The time is the not-so-distant future, when the US's spiraling social freedoms have finally called down a reaction, an Iranian-style repressive "monotheocracy" calling itself the Republic of Gilead—a Bible-thumping, racist, capital-punishing, and misogynistic rule that would do away with pleasure altogether were it not for one thing: that the Gileadan women, pure and true (as opposed to all the nonbelieving women, those who've ever been adulterous or married more than once), are found rarely fertile.
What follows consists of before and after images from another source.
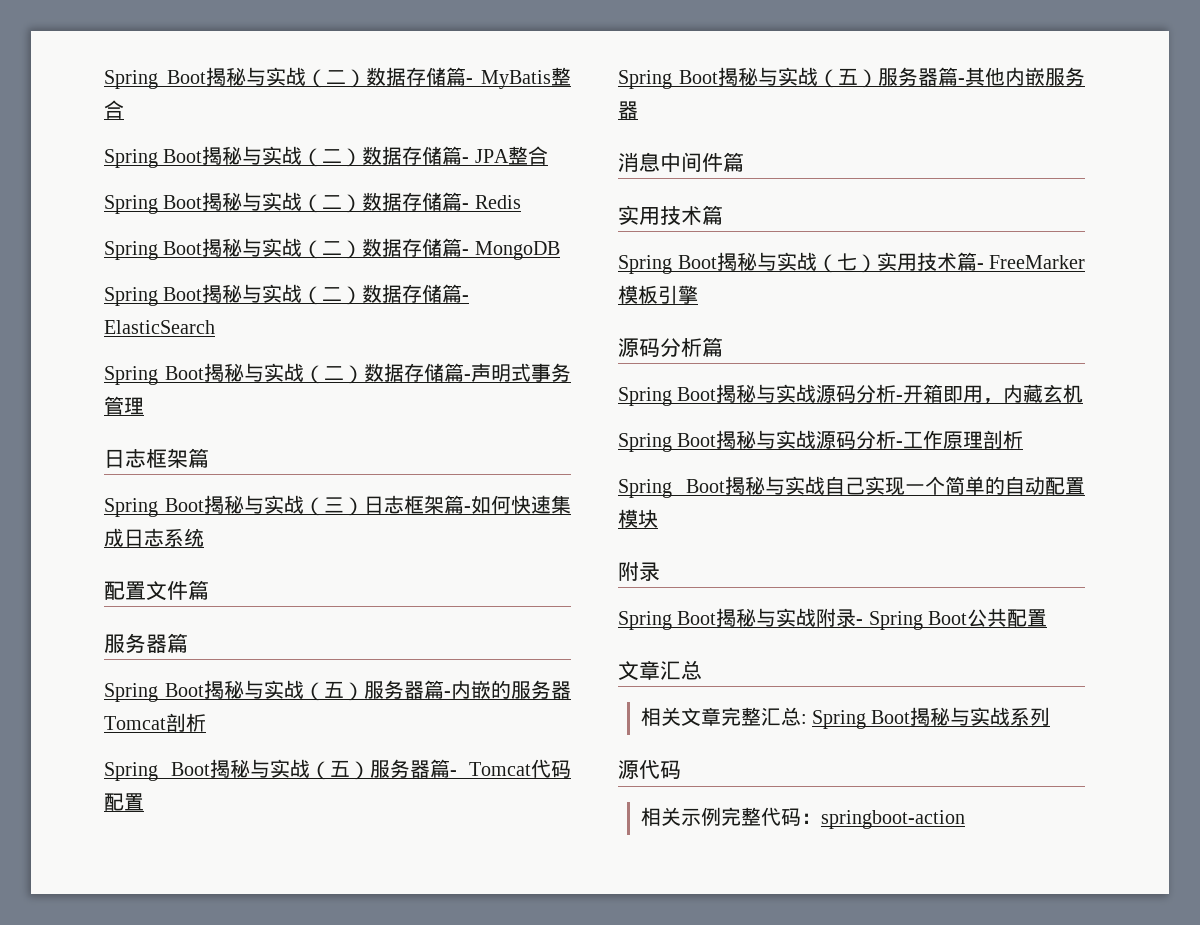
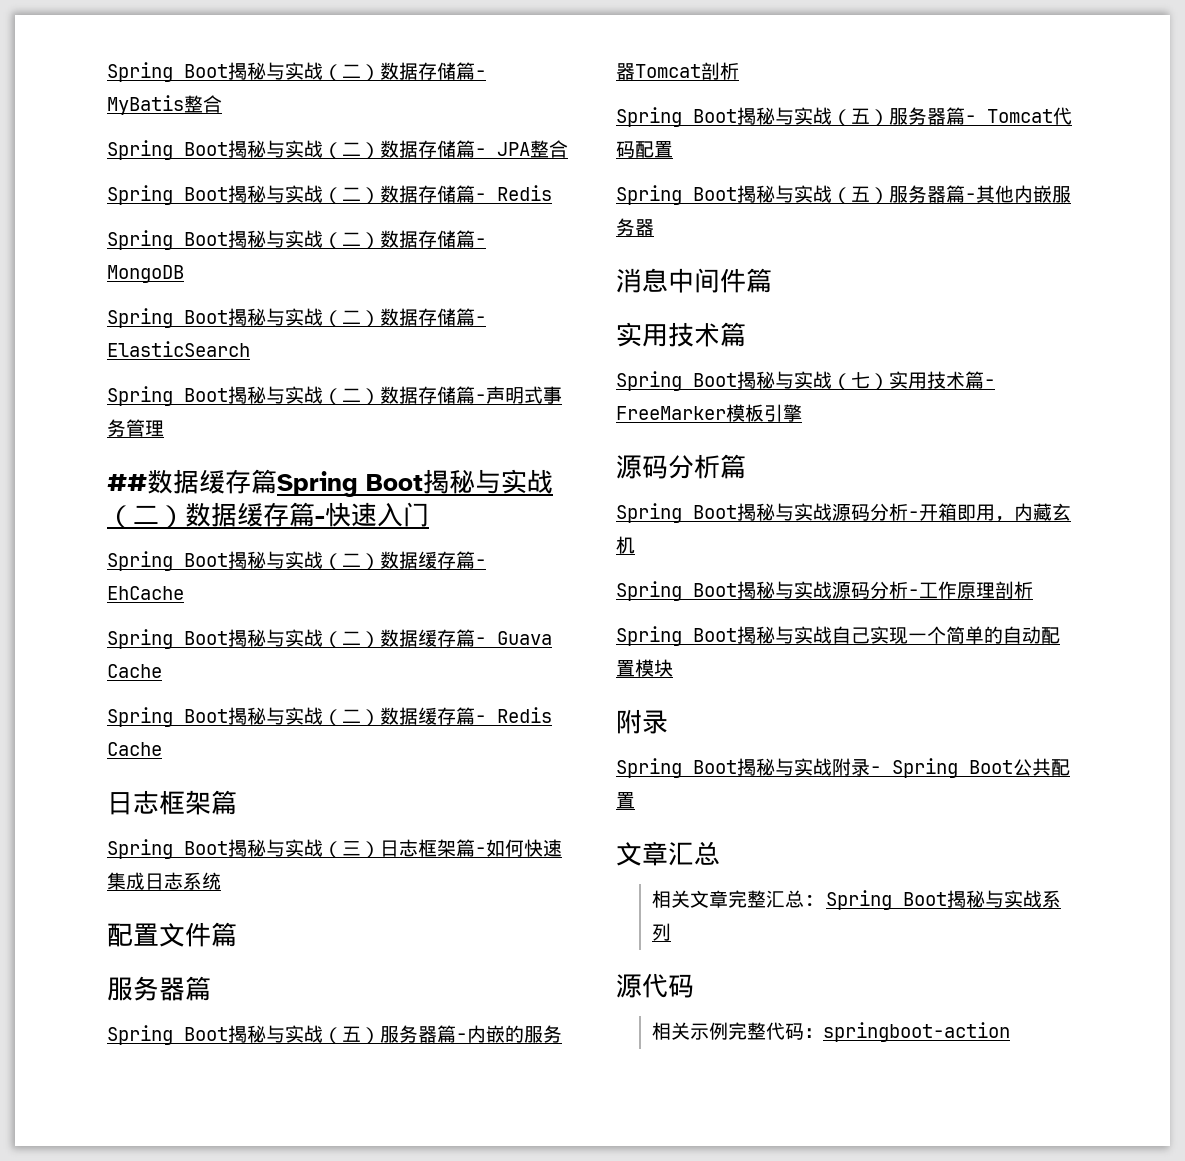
(144, 406) none -> [107,469,553,497] [107,502,429,529] [107,551,486,571] [107,586,184,600] [107,629,552,649] [107,664,162,678] [107,707,552,727] [107,742,162,756] // ##数据缓存篇Spring Boot揭秘与实战（二）数据缓存篇-快速入门 // Spring Boot揭秘与实战（二）数据缓存篇- EhCache // Spring Boot揭秘与实战（二）数据缓存篇- Guava Cache // Spring Boot揭秘与实战（二）数据缓存篇- Redis Cache

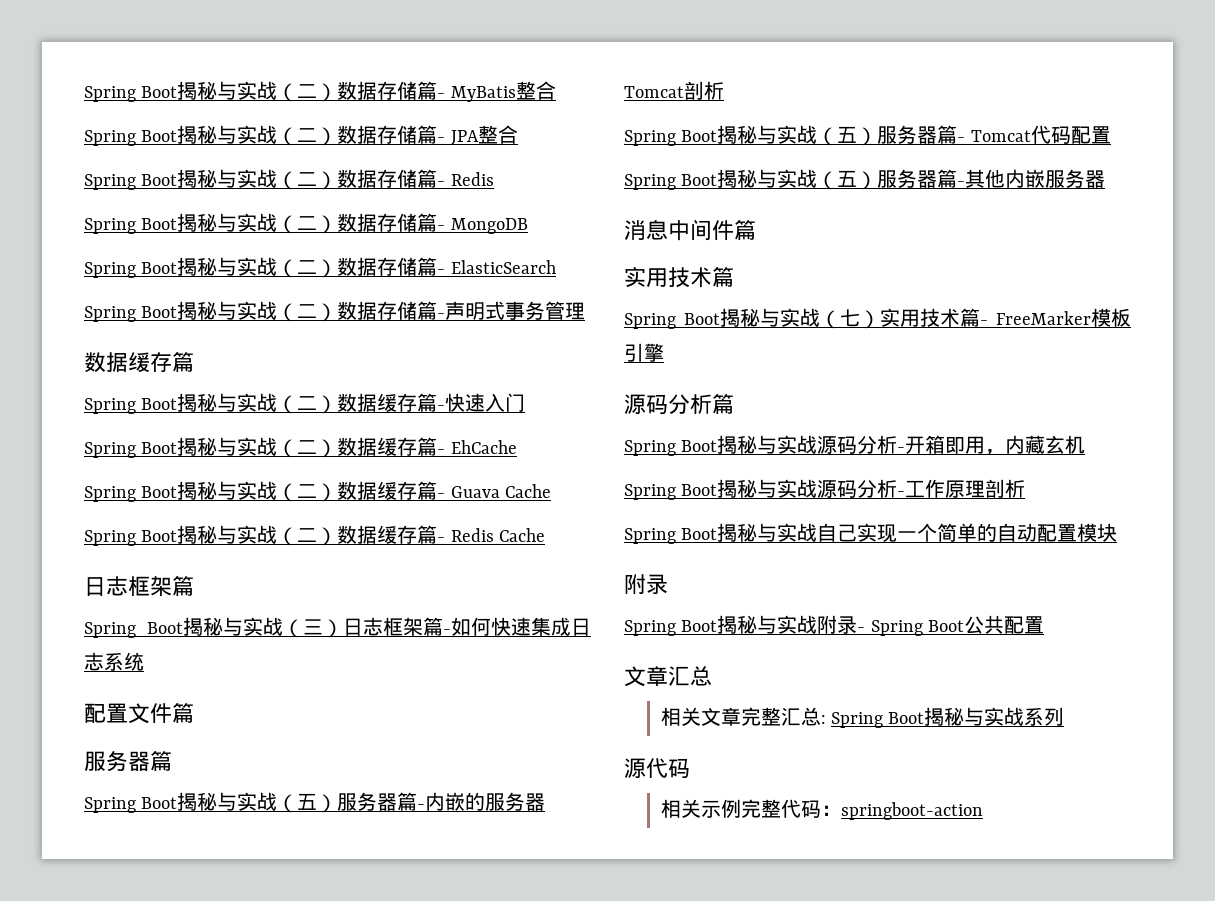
[107,469,277,494] ##数据缓存篇 -> [84,352,194,373] 数据缓存篇 //

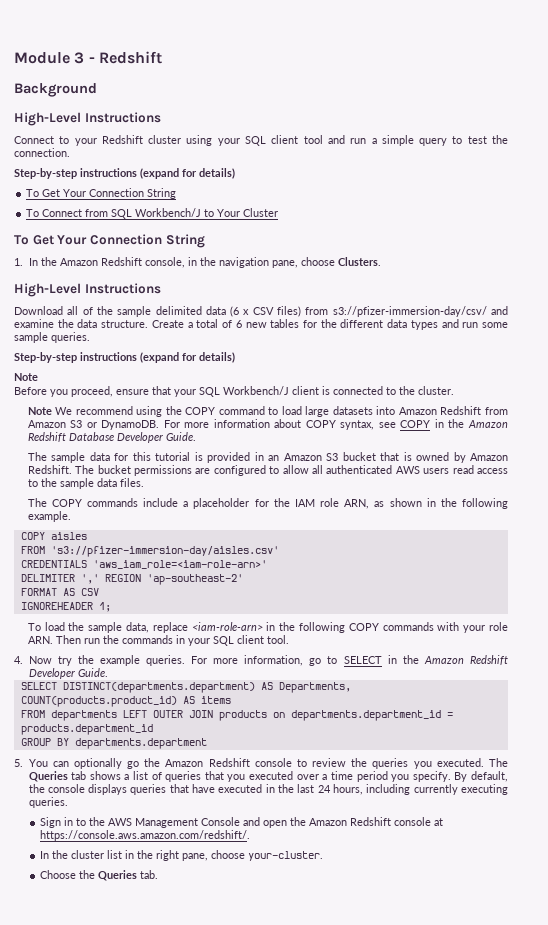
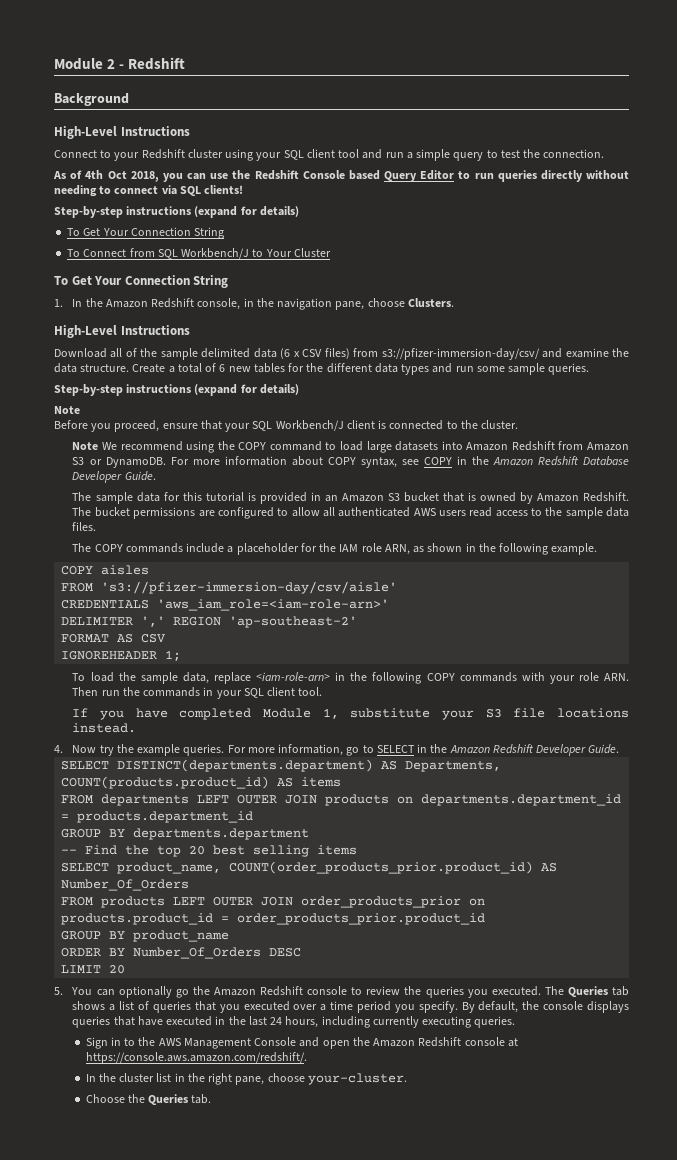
[14,52,85,64] Module 3 -> [54,58,116,70] Module 2
(70, 152) none -> [53,170,630,182] [54,185,244,197] // As of 4th Oct 2018, you can use the Redshift Console based Query Editor to run queries directly without needing to connect via SQL clients!
[50,546,279,557] 's3://pfizer-immersion-day/aisles.csv' -> [101,581,398,594] 's3://pfizer-immersion-day/csv/aisle'
(289, 639) none -> [72,708,629,720] [72,723,137,733] // If you have completed Module 1, substitute your S3 file locations instead.
(207, 743) none -> [61,845,358,857] [61,861,558,874] [61,879,190,891] [61,896,486,908] [61,913,486,925] [61,930,230,942] [61,947,302,959] [61,965,126,974] // -- Find the top 20 best selling items // SELECT product_name, COUNT(order_products_prior.product_id) AS Number_Of_Orders // FROM products LEFT OUTER JOIN order_products_prior on products.product_id = order_products_prior.product_id // GROUP BY product_name // ORDER BY Number_Of_Orders DESC // LIMIT 20

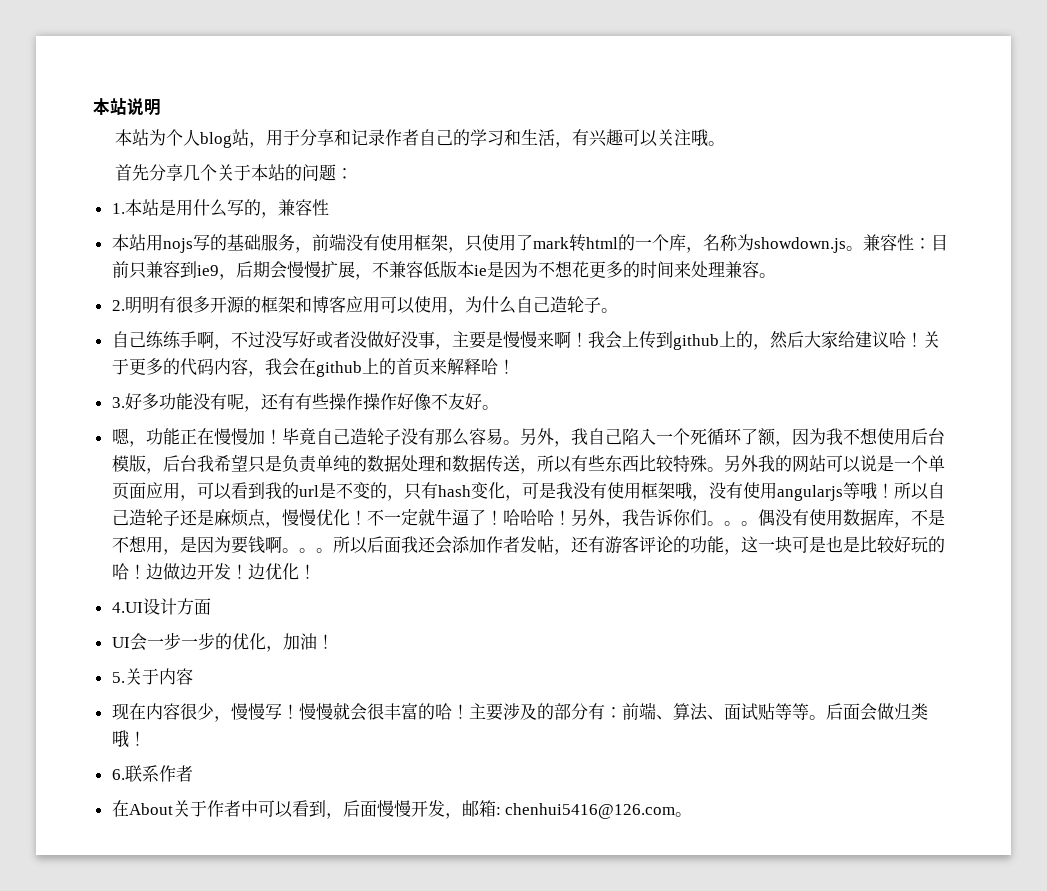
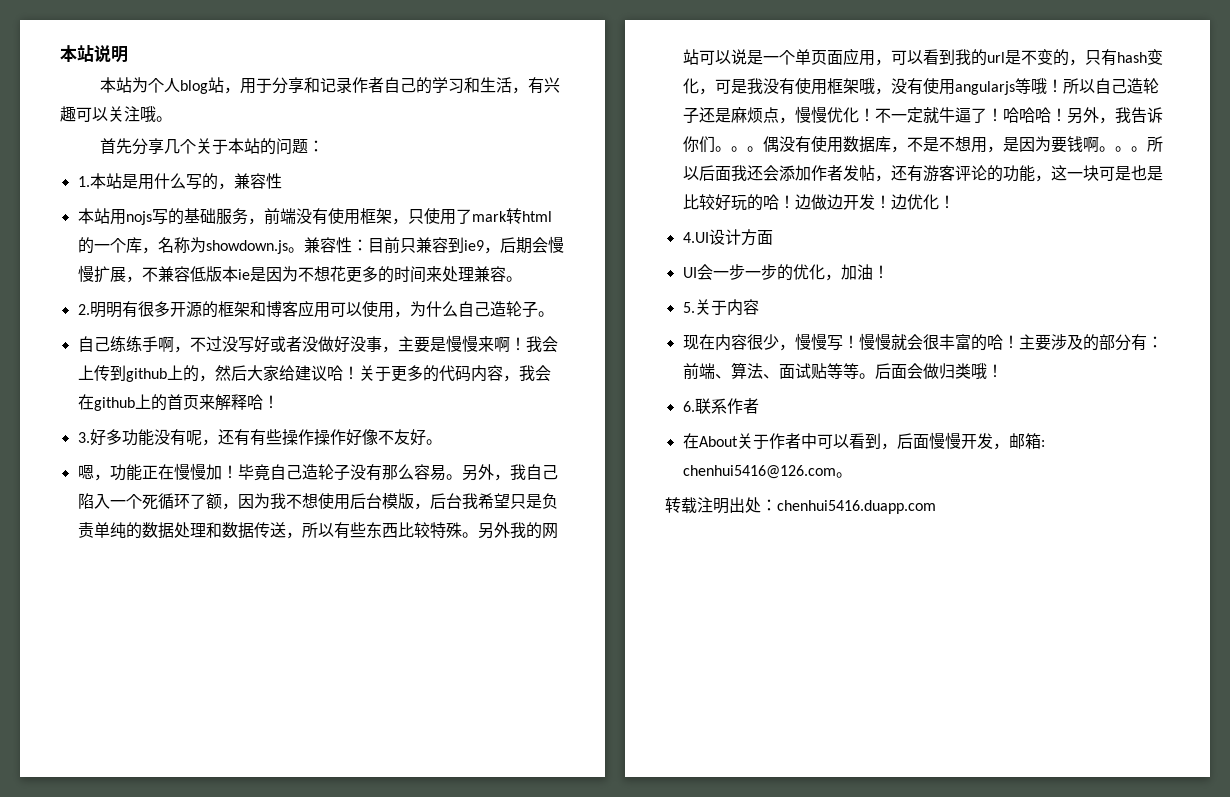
(693, 814) none -> [665,497,936,514] // 转载注明出处：chenhui5416.duapp.com

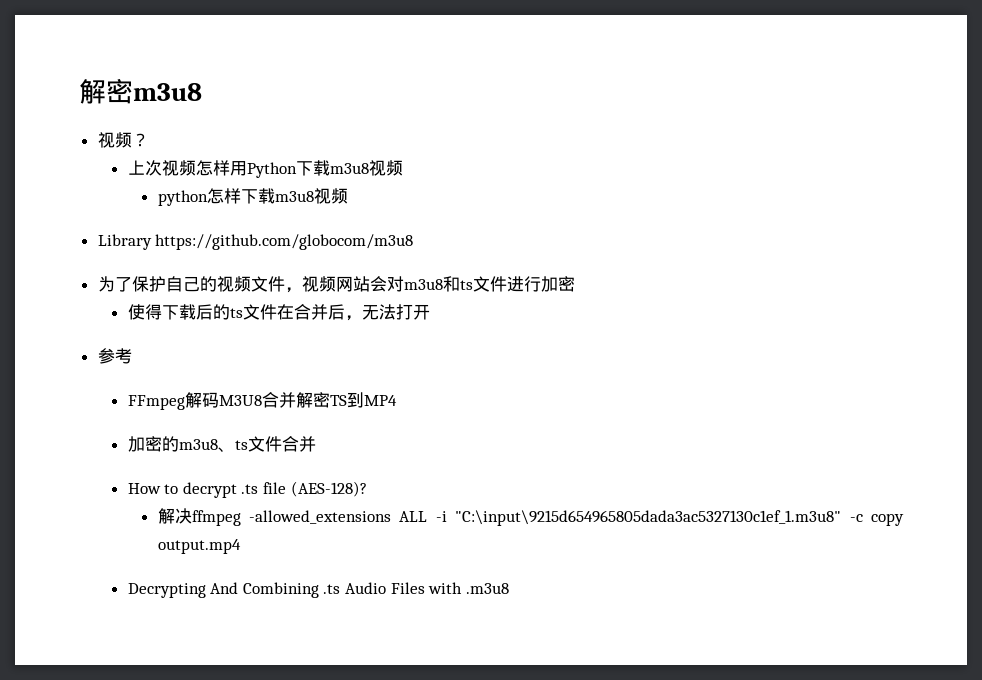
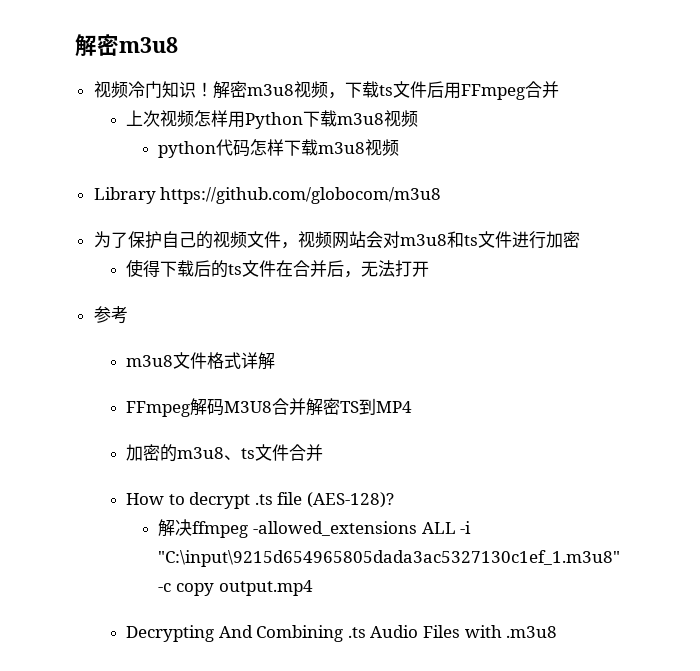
[131,133,149,147] ？ -> [127,81,559,100] 冷门知识！解密m3u8视频，下载ts文件后用FFmpeg合并
(208, 198) none -> [216,139,251,157] 代码
(132, 356) none -> [126,352,276,370] // m3u8文件格式详解

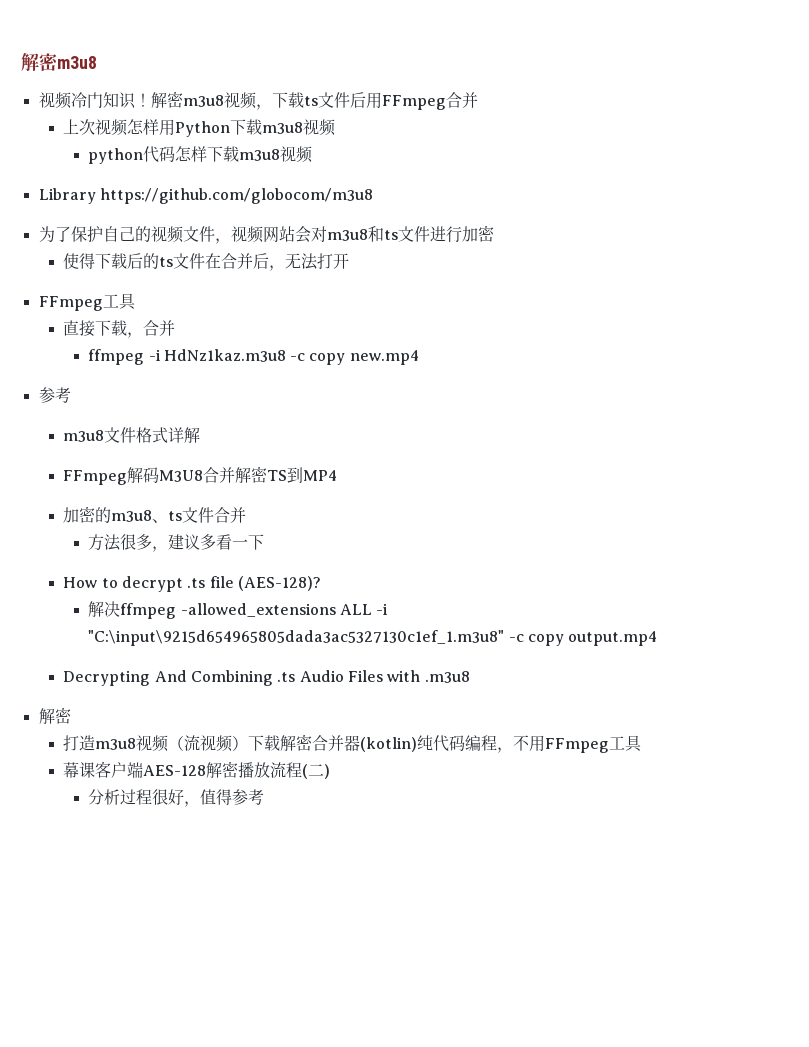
(430, 269) none -> [38,293,136,311] [63,320,176,338] [88,349,419,365] // FFmpeg工具 // 直接下载，合并 // ffmpeg -i HdNz1kaz.m3u8 -c copy new.mp4
(324, 452) none -> [88,534,265,552] // 方法很多，建议多看一下
(558, 632) none -> [38,707,71,724] [63,734,643,753] [63,761,331,779] [88,789,265,807] // 解密 // 打造m3u8视频（流视频）下载解密合并器(kotlin)纯代码编程，不用FFmpeg工具 // 幕课客户端AES-128解密播放流程(二) // 分析过程很好，值得参考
Thus are drafted a whole class of "handmaids," whose function is to bear the children of the elite, to be fecund or else (else being certain death, sent out to be toxic-waste removers on outlying islands). The narrative frame for Atwood's dystopian vision is the hopeless private testimony of one of these surrogate mothers, Offred ("of" plus the name of her male protector). Lying cradled by the body of the barren wife, being meanwhile serviced by the husband, Offred's "ceremony" must be successful—if she does not want to join the ranks of the other disappeared (which include her mother, her husband—dead—and small daughter, all taken away during the years of revolt). One Of her only human conduits is a gradually developing affair with her master's chauffeur—something that's balanced more than offset, though, by the master's hypocritically un-Puritan use of her as a kind of B-girl at private parties held by the ruling men in a spirit of nostalgia and lust. This latter relationship, edging into real need (the master's), is very effectively done; it highlights the handmaid's (read Everywoman's) eternal exploitation, profane or sacred ("We are two-legged wombs, that's all: sacred vessels, ambulatory chalices"). Atwood, to her credit, creates a chillingly specific, imaginable night-mare. The book is short on characterization—this is Atwood, never a warm writer, at her steeliest—and long on cynicism—it's got none of the human credibility of a work such as Walker Percy's Love In The Ruins. But the scariness is visceral, a world that's like a dangerous and even fatal grid, an electrified fence.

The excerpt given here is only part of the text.